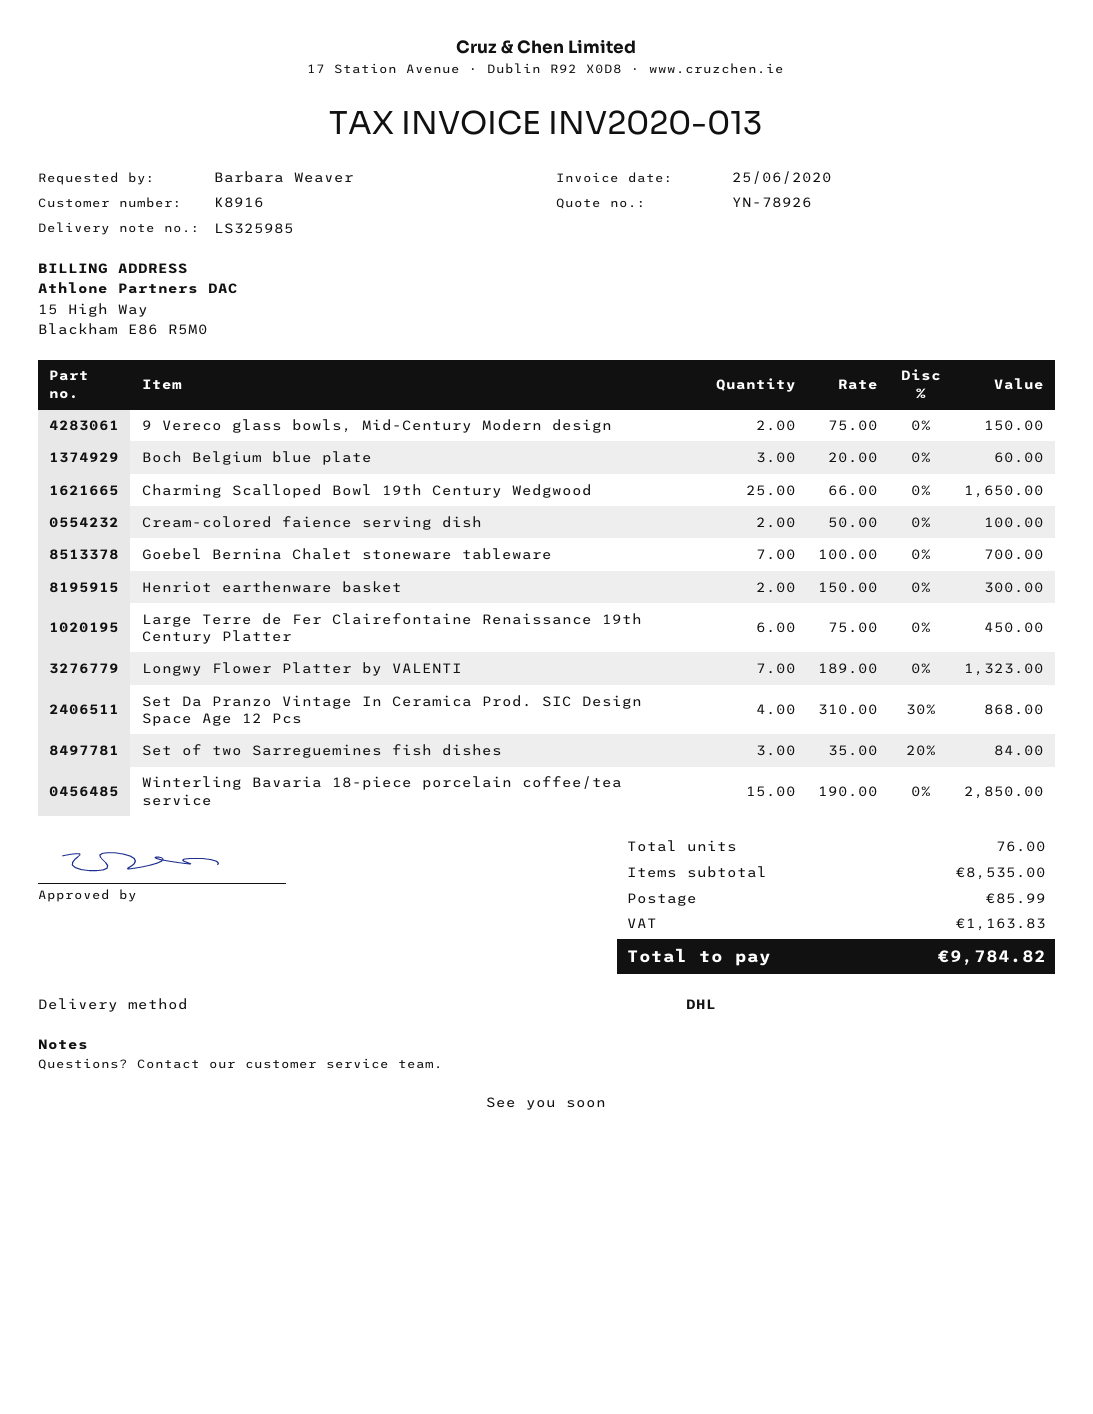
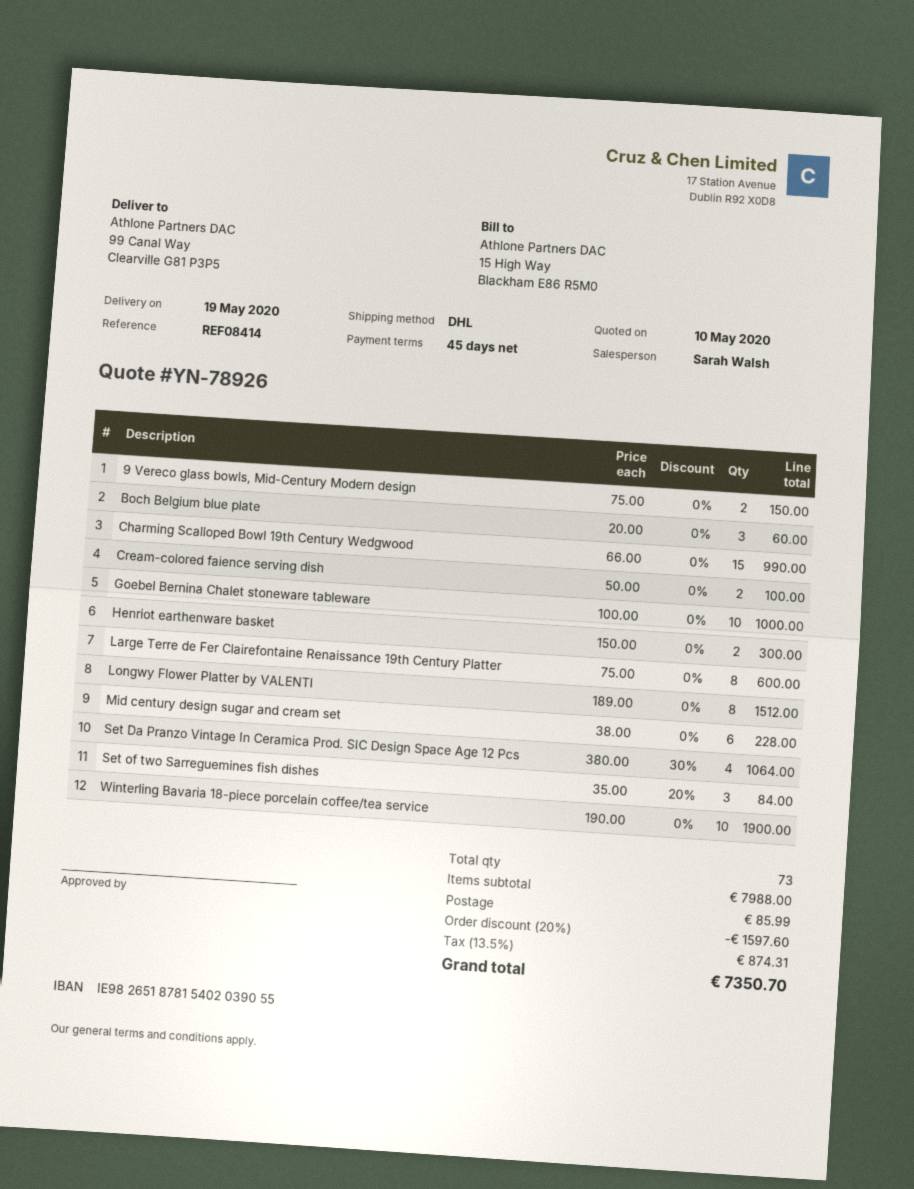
Charming Scalloped Bowl 19th Century Wedgwood: 25 x 66.00 = 1650.00 -> 15 x 66.00 = 990.00
Goebel Bernina Chalet stoneware tableware: 7 x 100.00 = 700.00 -> 10 x 100.00 = 1000.00
Large Terre de Fer Clairefontaine Renaissance 19th Century Platter: 6 x 75.00 = 450.00 -> 8 x 75.00 = 600.00
Longwy Flower Platter by VALENTI: 7 x 189.00 = 1323.00 -> 8 x 189.00 = 1512.00
Set Da Pranzo Vintage In Ceramica Prod. SIC Design Space Age 12 Pcs: 4 x 310.00 - 30% = 868.00 -> 4 x 380.00 - 30% = 1064.00
Winterling Bavaria 18-piece porcelain coffee/tea service: 15 x 190.00 = 2850.00 -> 10 x 190.00 = 1900.00
Mid century design sugar and cream set: none -> 6 x 38.00 = 228.00
total quantity: 76 -> 73
subtotal: 8535.00 -> 7988.00
discount: none -> 20% = 1597.60
tax: 1163.83 -> 874.31
total: 9784.82 -> 7350.70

• _EXERCISE BRIEF_: Wherever a line of the data above contains "none", copy that line.

• _RESULT FOR THIS EXERCISE_:
Mid century design sugar and cream set: none -> 6 x 38.00 = 228.00
discount: none -> 20% = 1597.60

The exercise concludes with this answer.